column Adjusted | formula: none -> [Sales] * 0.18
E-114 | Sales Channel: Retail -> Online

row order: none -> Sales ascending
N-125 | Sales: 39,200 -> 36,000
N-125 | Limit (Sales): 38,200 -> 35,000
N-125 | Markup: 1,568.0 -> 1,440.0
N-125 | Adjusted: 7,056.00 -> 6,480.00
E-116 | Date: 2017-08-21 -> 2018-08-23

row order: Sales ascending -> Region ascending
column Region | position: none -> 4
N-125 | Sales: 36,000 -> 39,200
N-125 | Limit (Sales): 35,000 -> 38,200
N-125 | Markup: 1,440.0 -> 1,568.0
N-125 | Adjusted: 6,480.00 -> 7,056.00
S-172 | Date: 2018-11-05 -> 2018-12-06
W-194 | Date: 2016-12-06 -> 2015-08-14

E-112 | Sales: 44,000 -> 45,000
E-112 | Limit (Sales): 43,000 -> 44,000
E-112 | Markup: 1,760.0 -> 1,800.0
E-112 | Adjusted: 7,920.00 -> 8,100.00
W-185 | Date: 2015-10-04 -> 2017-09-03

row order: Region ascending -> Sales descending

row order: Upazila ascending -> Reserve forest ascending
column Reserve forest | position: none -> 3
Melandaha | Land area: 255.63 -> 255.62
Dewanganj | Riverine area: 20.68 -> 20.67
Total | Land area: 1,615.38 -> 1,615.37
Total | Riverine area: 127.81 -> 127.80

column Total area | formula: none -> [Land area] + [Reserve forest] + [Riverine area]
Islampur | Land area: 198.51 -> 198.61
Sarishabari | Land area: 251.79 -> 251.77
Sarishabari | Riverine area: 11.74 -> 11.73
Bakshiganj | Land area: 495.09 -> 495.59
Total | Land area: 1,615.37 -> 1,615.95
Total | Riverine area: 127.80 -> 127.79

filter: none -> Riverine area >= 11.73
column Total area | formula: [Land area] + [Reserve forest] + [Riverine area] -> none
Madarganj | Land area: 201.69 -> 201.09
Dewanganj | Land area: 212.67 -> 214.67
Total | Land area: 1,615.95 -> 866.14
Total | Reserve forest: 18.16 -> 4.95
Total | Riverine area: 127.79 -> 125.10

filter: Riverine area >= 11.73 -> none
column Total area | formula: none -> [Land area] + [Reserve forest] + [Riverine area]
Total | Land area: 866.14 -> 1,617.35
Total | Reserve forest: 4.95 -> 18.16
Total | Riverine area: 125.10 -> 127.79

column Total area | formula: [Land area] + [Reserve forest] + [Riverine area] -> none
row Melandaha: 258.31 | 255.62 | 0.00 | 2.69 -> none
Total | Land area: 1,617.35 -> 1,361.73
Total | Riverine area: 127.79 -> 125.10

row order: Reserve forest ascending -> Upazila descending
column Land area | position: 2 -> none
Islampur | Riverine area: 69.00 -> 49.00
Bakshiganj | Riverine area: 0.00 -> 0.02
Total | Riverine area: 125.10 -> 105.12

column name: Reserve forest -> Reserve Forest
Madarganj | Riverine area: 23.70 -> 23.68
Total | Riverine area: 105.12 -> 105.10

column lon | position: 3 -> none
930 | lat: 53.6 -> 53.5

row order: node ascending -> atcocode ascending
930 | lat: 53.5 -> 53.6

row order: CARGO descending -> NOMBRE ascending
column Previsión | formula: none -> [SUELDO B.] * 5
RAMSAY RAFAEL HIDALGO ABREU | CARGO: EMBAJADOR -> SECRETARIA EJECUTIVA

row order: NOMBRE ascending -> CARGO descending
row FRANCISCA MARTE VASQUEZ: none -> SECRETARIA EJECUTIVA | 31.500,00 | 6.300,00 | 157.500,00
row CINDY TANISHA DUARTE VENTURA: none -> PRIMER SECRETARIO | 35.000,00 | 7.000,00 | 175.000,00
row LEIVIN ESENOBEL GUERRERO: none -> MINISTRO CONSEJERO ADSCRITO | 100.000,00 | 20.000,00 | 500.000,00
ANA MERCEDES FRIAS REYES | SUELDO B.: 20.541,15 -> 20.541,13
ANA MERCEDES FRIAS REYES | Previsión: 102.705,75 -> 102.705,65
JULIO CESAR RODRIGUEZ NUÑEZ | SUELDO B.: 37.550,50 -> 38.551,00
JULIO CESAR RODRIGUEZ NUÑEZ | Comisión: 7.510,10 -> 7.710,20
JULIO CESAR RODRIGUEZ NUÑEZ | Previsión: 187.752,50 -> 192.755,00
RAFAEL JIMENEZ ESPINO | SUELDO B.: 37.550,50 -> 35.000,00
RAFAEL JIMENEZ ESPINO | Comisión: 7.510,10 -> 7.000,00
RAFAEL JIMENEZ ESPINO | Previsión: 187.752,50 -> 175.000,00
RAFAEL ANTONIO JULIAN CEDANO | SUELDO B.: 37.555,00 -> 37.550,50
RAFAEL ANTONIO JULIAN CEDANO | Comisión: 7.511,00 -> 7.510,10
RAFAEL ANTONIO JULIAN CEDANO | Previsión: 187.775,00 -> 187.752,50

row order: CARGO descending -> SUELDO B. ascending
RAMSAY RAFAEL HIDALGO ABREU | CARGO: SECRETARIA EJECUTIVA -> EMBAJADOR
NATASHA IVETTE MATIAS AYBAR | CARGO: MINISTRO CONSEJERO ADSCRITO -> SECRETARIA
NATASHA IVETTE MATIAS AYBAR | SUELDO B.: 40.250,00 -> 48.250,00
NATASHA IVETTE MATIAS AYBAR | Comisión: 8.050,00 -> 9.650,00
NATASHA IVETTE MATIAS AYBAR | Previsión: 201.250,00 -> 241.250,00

•••••

Exercise directions – A word-for-word restatement of all the records is required.

Exercise output –
column Adjusted | formula: none -> [Sales] * 0.18
E-114 | Sales Channel: Retail -> Online

row order: none -> Sales ascending
N-125 | Sales: 39,200 -> 36,000
N-125 | Limit (Sales): 38,200 -> 35,000
N-125 | Markup: 1,568.0 -> 1,440.0
N-125 | Adjusted: 7,056.00 -> 6,480.00
E-116 | Date: 2017-08-21 -> 2018-08-23

row order: Sales ascending -> Region ascending
column Region | position: none -> 4
N-125 | Sales: 36,000 -> 39,200
N-125 | Limit (Sales): 35,000 -> 38,200
N-125 | Markup: 1,440.0 -> 1,568.0
N-125 | Adjusted: 6,480.00 -> 7,056.00
S-172 | Date: 2018-11-05 -> 2018-12-06
W-194 | Date: 2016-12-06 -> 2015-08-14

E-112 | Sales: 44,000 -> 45,000
E-112 | Limit (Sales): 43,000 -> 44,000
E-112 | Markup: 1,760.0 -> 1,800.0
E-112 | Adjusted: 7,920.00 -> 8,100.00
W-185 | Date: 2015-10-04 -> 2017-09-03

row order: Region ascending -> Sales descending

row order: Upazila ascending -> Reserve forest ascending
column Reserve forest | position: none -> 3
Melandaha | Land area: 255.63 -> 255.62
Dewanganj | Riverine area: 20.68 -> 20.67
Total | Land area: 1,615.38 -> 1,615.37
Total | Riverine area: 127.81 -> 127.80

column Total area | formula: none -> [Land area] + [Reserve forest] + [Riverine area]
Islampur | Land area: 198.51 -> 198.61
Sarishabari | Land area: 251.79 -> 251.77
Sarishabari | Riverine area: 11.74 -> 11.73
Bakshiganj | Land area: 495.09 -> 495.59
Total | Land area: 1,615.37 -> 1,615.95
Total | Riverine area: 127.80 -> 127.79

filter: none -> Riverine area >= 11.73
column Total area | formula: [Land area] + [Reserve forest] + [Riverine area] -> none
Madarganj | Land area: 201.69 -> 201.09
Dewanganj | Land area: 212.67 -> 214.67
Total | Land area: 1,615.95 -> 866.14
Total | Reserve forest: 18.16 -> 4.95
Total | Riverine area: 127.79 -> 125.10

filter: Riverine area >= 11.73 -> none
column Total area | formula: none -> [Land area] + [Reserve forest] + [Riverine area]
Total | Land area: 866.14 -> 1,617.35
Total | Reserve forest: 4.95 -> 18.16
Total | Riverine area: 125.10 -> 127.79

column Total area | formula: [Land area] + [Reserve forest] + [Riverine area] -> none
row Melandaha: 258.31 | 255.62 | 0.00 | 2.69 -> none
Total | Land area: 1,617.35 -> 1,361.73
Total | Riverine area: 127.79 -> 125.10

row order: Reserve forest ascending -> Upazila descending
column Land area | position: 2 -> none
Islampur | Riverine area: 69.00 -> 49.00
Bakshiganj | Riverine area: 0.00 -> 0.02
Total | Riverine area: 125.10 -> 105.12

column name: Reserve forest -> Reserve Forest
Madarganj | Riverine area: 23.70 -> 23.68
Total | Riverine area: 105.12 -> 105.10

column lon | position: 3 -> none
930 | lat: 53.6 -> 53.5

row order: node ascending -> atcocode ascending
930 | lat: 53.5 -> 53.6

row order: CARGO descending -> NOMBRE ascending
column Previsión | formula: none -> [SUELDO B.] * 5
RAMSAY RAFAEL HIDALGO ABREU | CARGO: EMBAJADOR -> SECRETARIA EJECUTIVA

row order: NOMBRE ascending -> CARGO descending
row FRANCISCA MARTE VASQUEZ: none -> SECRETARIA EJECUTIVA | 31.500,00 | 6.300,00 | 157.500,00
row CINDY TANISHA DUARTE VENTURA: none -> PRIMER SECRETARIO | 35.000,00 | 7.000,00 | 175.000,00
row LEIVIN ESENOBEL GUERRERO: none -> MINISTRO CONSEJERO ADSCRITO | 100.000,00 | 20.000,00 | 500.000,00
ANA MERCEDES FRIAS REYES | SUELDO B.: 20.541,15 -> 20.541,13
ANA MERCEDES FRIAS REYES | Previsión: 102.705,75 -> 102.705,65
JULIO CESAR RODRIGUEZ NUÑEZ | SUELDO B.: 37.550,50 -> 38.551,00
JULIO CESAR RODRIGUEZ NUÑEZ | Comisión: 7.510,10 -> 7.710,20
JULIO CESAR RODRIGUEZ NUÑEZ | Previsión: 187.752,50 -> 192.755,00
RAFAEL JIMENEZ ESPINO | SUELDO B.: 37.550,50 -> 35.000,00
RAFAEL JIMENEZ ESPINO | Comisión: 7.510,10 -> 7.000,00
RAFAEL JIMENEZ ESPINO | Previsión: 187.752,50 -> 175.000,00
RAFAEL ANTONIO JULIAN CEDANO | SUELDO B.: 37.555,00 -> 37.550,50
RAFAEL ANTONIO JULIAN CEDANO | Comisión: 7.511,00 -> 7.510,10
RAFAEL ANTONIO JULIAN CEDANO | Previsión: 187.775,00 -> 187.752,50

row order: CARGO descending -> SUELDO B. ascending
RAMSAY RAFAEL HIDALGO ABREU | CARGO: SECRETARIA EJECUTIVA -> EMBAJADOR
NATASHA IVETTE MATIAS AYBAR | CARGO: MINISTRO CONSEJERO ADSCRITO -> SECRETARIA
NATASHA IVETTE MATIAS AYBAR | SUELDO B.: 40.250,00 -> 48.250,00
NATASHA IVETTE MATIAS AYBAR | Comisión: 8.050,00 -> 9.650,00
NATASHA IVETTE MATIAS AYBAR | Previsión: 201.250,00 -> 241.250,00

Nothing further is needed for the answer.